Hana was ordering around a couple of the Feralfolk as though they were her servants back at Kepler Castle. They could hear her nagging from across the campsite. The men had taken to calling her “Lady Sass,” which made Silas stifle laughter every time he heard it.
Silas ventured far enough to take Shiloh’s hand into his own. “It’s not as though you had a lot of good options. Your only mistake was not making sure to kill Fenroh first. Always kill the most dangerous one first.”
“I didn’t want to kill anybody,” she protested. “How was I supposed to just murder a man?”
“I know. Believe me. But sometimes it is necessary. I learned that at too young an age. I’m sorry you have to do the same.”
“Does Fenroh honestly think I’m going to agree to run the church with him? Or to b
e his muscle while he takes over half of Bryn?” she demanded.

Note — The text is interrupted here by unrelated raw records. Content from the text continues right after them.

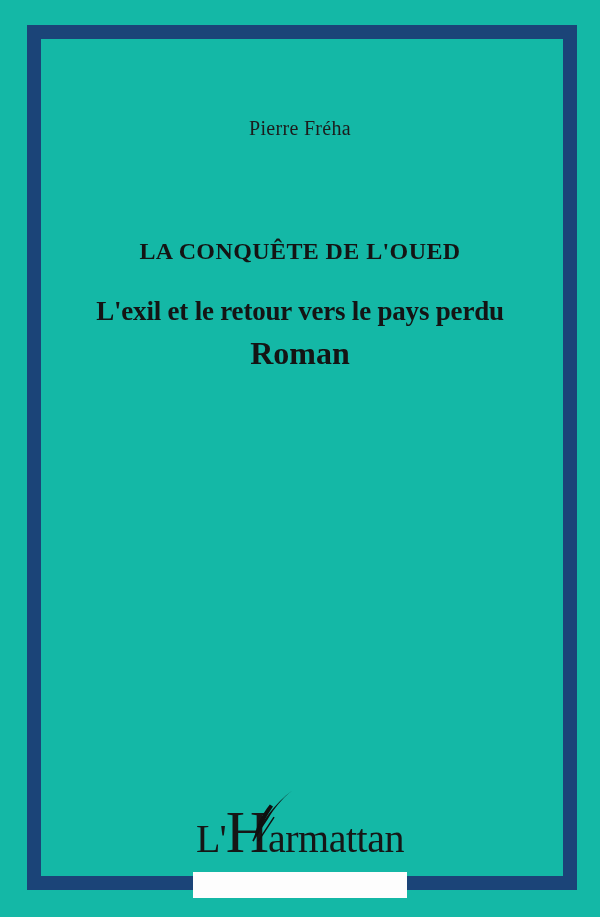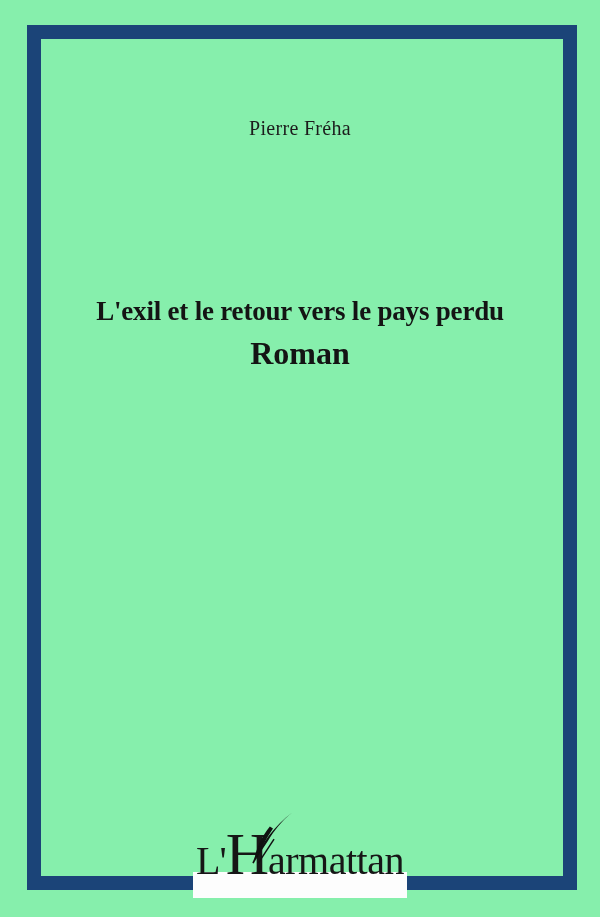"Pierre Fréha" .page { background: #86efac -> #14b8a6 }
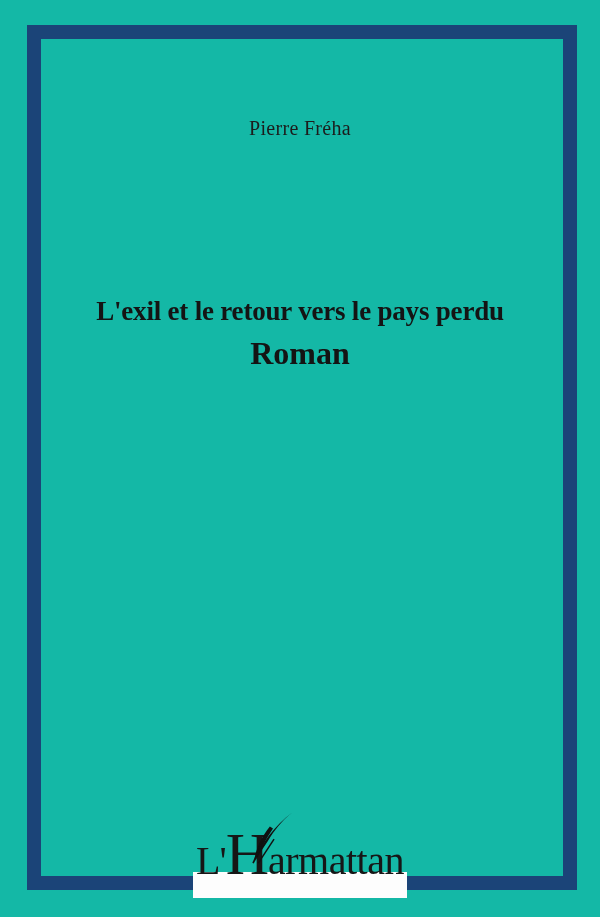"LA CONQUÊTE DE L'OUED" div.text-line { html: none -> <div>LA CONQUÊTE DE L'OUED</div> }
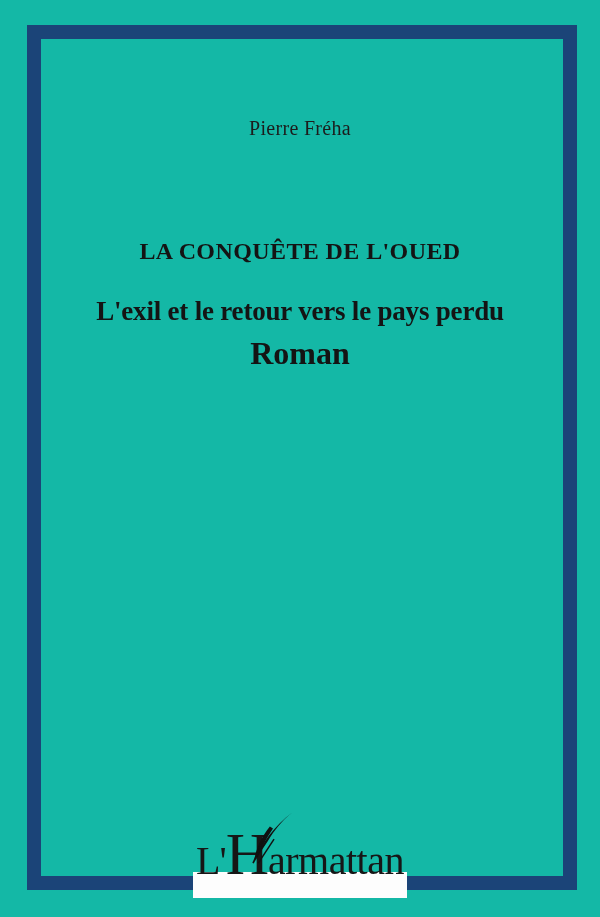"L' Harmattan" .publisher { top: 824px -> 802px }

“If he gets rid of all your other options.” Silas shrugged. “Or if he promises to let you bring back the Reforms. Or trades you something else you want. Or perhaps he simply can’t wrap his head around the idea that you lack his thirst for power. Many, many people would take that deal. Almost anyone but you, in fact. He wants you brought in alive so he can try to convince you. Which is why your poster sounds like that of a missing person rather than a criminal the way mine does.”
“How would I live with myself? And I can’t imagine Esta going along with my being in any kind of position of authority, religious or otherwise,” Shiloh declared.
“Money helps most people live with their sins. And it could be that Esta’s opinions no longer carry as much weight as she might like.”
“I’ll do it,” Jivan declared. His voice was soft, but resolute.
“You don’t have to,” Shiloh hastened to assure him. “We can try another way if you don’t want to do this.”
Jivan shook his head. “No, it’s a good idea. My Gernish is better than Keegan’s, so I’ll find out more than he can just by lurking around the edges of the camp. And if they have the castle take me in, I can let Lord Mosspeak know what is going on, and that Lady Mosspeak is safe with us.”
Keelie placed a hand on his shoulder. “Thank you,” she told him. Lady Mosspeak had taken an obvious shine to the boy in recent days.
“Good lad,” Keegan praised. “We’ll keep eyes on you as long as you’re outside the castle walls. I’ll sneak in to come get you if things take a turn.”
“I’ll be watching, too,” Bluebell assured the boy and gave him a wink. “Walls don’t keep me out.”
When dawn came, Shiloh watched through a spyglass as Jivan stumbled into the enemy camp, looking every inch the lost and terrified child. She exhaled in relief as the sentry bent on one knee to embrace him.
Oh, Mother of heaven, please guard that boy.